:: TASK INSTRUCTIONS ::
Search the records below for the word "method". Pull out each line that has it.
-------- THE DATA --------
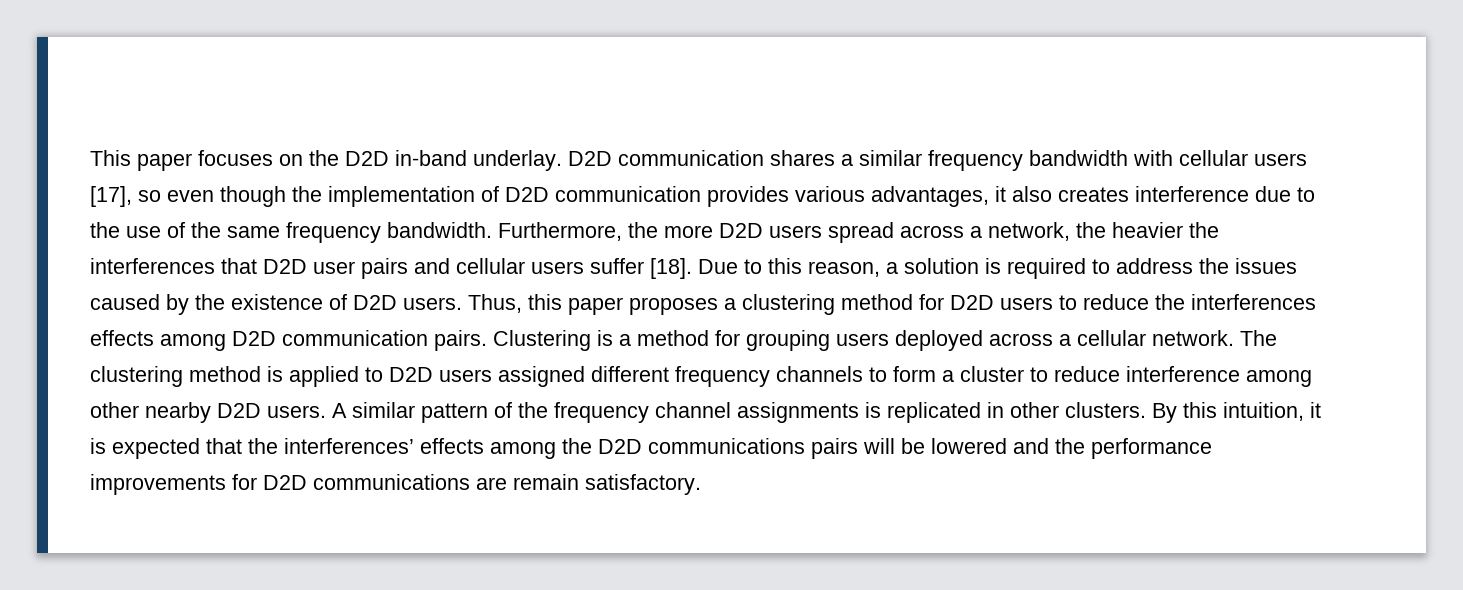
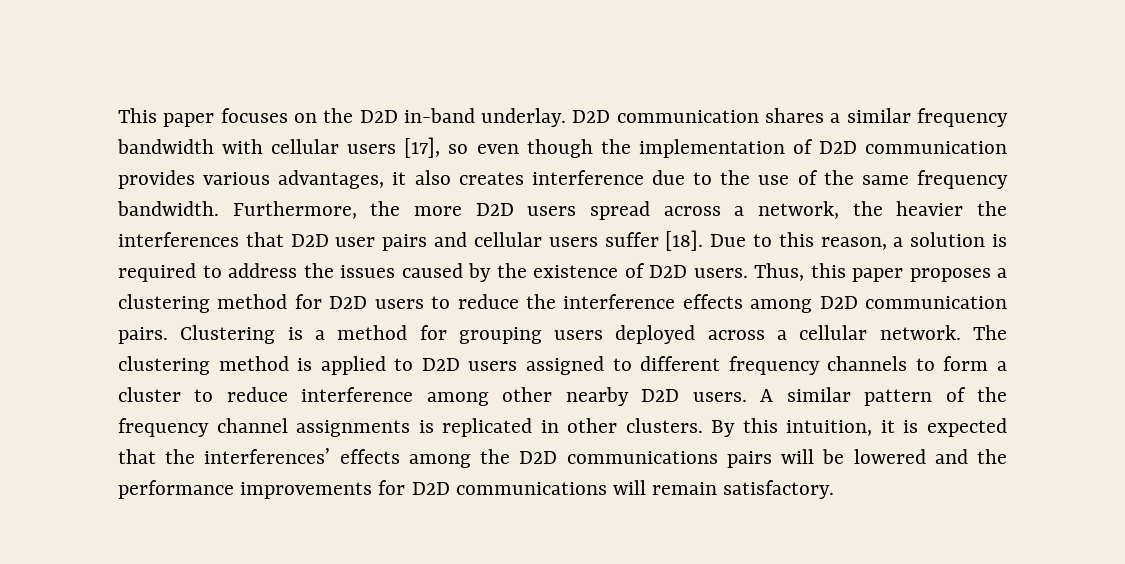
- Thus, this paper proposes a clustering method for D2D users to reduce the interferences effects among D2D communication pairs.
+ Thus, this paper proposes a clustering method for D2D users to reduce the interference effects among D2D communication pairs.
- The clustering method is applied to D2D users assigned different frequency channels to form a cluster to reduce interference among other nearby D2D users.
+ The clustering method is applied to D2D users assigned to different frequency channels to form a cluster to reduce interference among other nearby D2D users.
- By this intuition, it is expected that the interferences’ effects among the D2D communications pairs will be lowered and the performance improvements for D2D communications are remain satisfactory.
+ By this intuition, it is expected that the interferences’ effects among the D2D communications pairs will be lowered and the performance improvements for D2D communications will remain satisfactory.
--------
:: SOLUTION TO THIS PROBLEM ::
- Thus, this paper proposes a clustering method for D2D users to reduce the interferences effects among D2D communication pairs.
+ Thus, this paper proposes a clustering method for D2D users to reduce the interference effects among D2D communication pairs.
- The clustering method is applied to D2D users assigned different frequency channels to form a cluster to reduce interference among other nearby D2D users.
+ The clustering method is applied to D2D users assigned to different frequency channels to form a cluster to reduce interference among other nearby D2D users.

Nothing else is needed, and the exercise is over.